▸ PROBLEM
Keep each entry exactly as written when you repeat it, and skip the images.

══ RECORDS PROVIDED

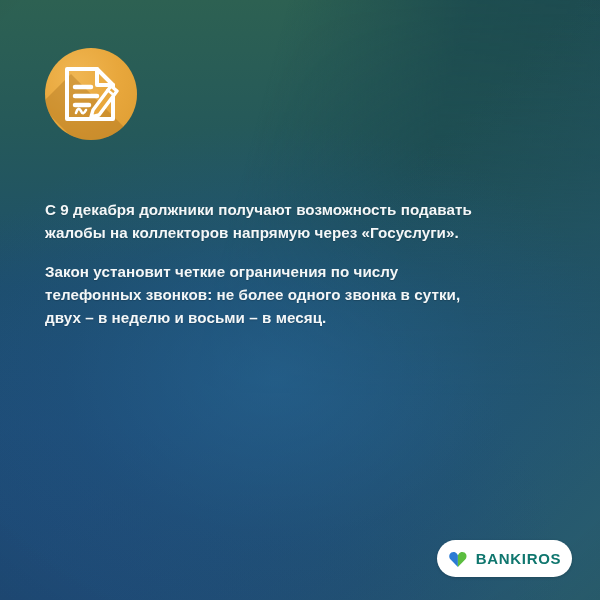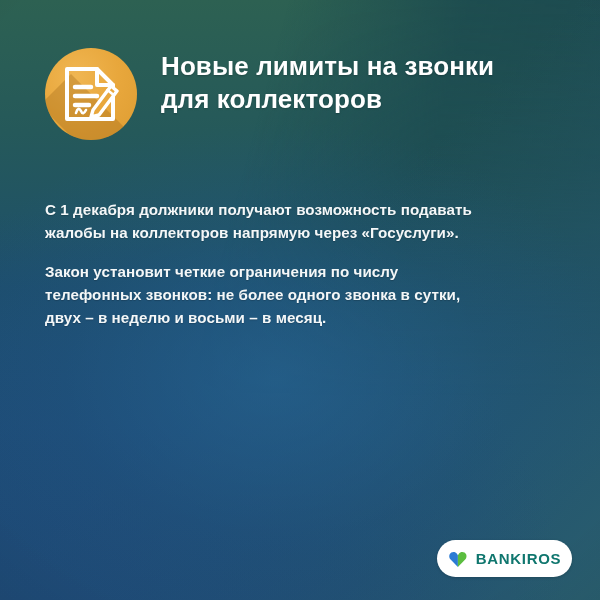--- a/index.html
+++ b/index.html
@@ -177,10 +177,6 @@
       </svg>
     </div>
 
-    <div id="title-wrap">
-      <div id="title">Новые лимиты на звонки
-для коллекторов</div>
-    </div>
 
   </div>
 

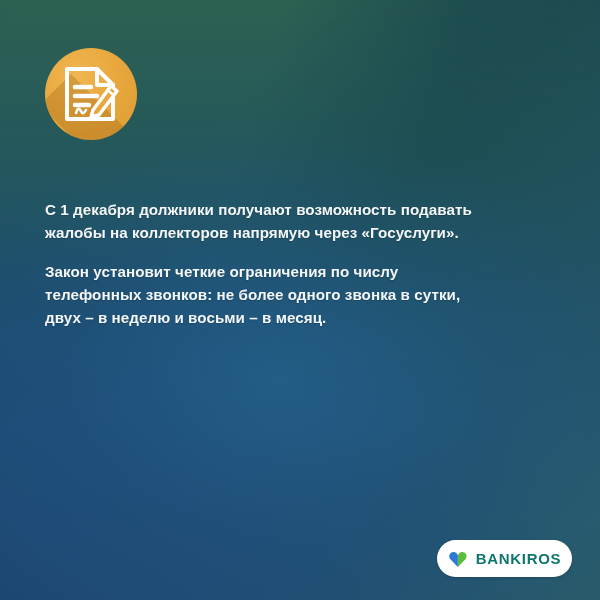--- a/index.html
+++ b/index.html
@@ -181,7 +181,7 @@
   </div>
 
   <div id="body-copy">
-    <p class="para">С 1 декабря должники получают возможность подавать
+    <p class="para">С 9 декабря должники получают возможность подавать
 жалобы на коллекторов напрямую через «Госуслуги».</p>
     <p class="para">Закон установит четкие ограничения по числу
 телефонных звонков: не более одного звонка в сутки,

════

▸ YOUR SOLUTION
--- a/index.html
+++ b/index.html
@@ -177,10 +177,6 @@
       </svg>
     </div>
 
-    <div id="title-wrap">
-      <div id="title">Новые лимиты на звонки
-для коллекторов</div>
-    </div>
 
   </div>
 

--- a/index.html
+++ b/index.html
@@ -181,7 +181,7 @@
   </div>
 
   <div id="body-copy">
-    <p class="para">С 1 декабря должники получают возможность подавать
+    <p class="para">С 9 декабря должники получают возможность подавать
 жалобы на коллекторов напрямую через «Госуслуги».</p>
     <p class="para">Закон установит четкие ограничения по числу
 телефонных звонков: не более одного звонка в сутки,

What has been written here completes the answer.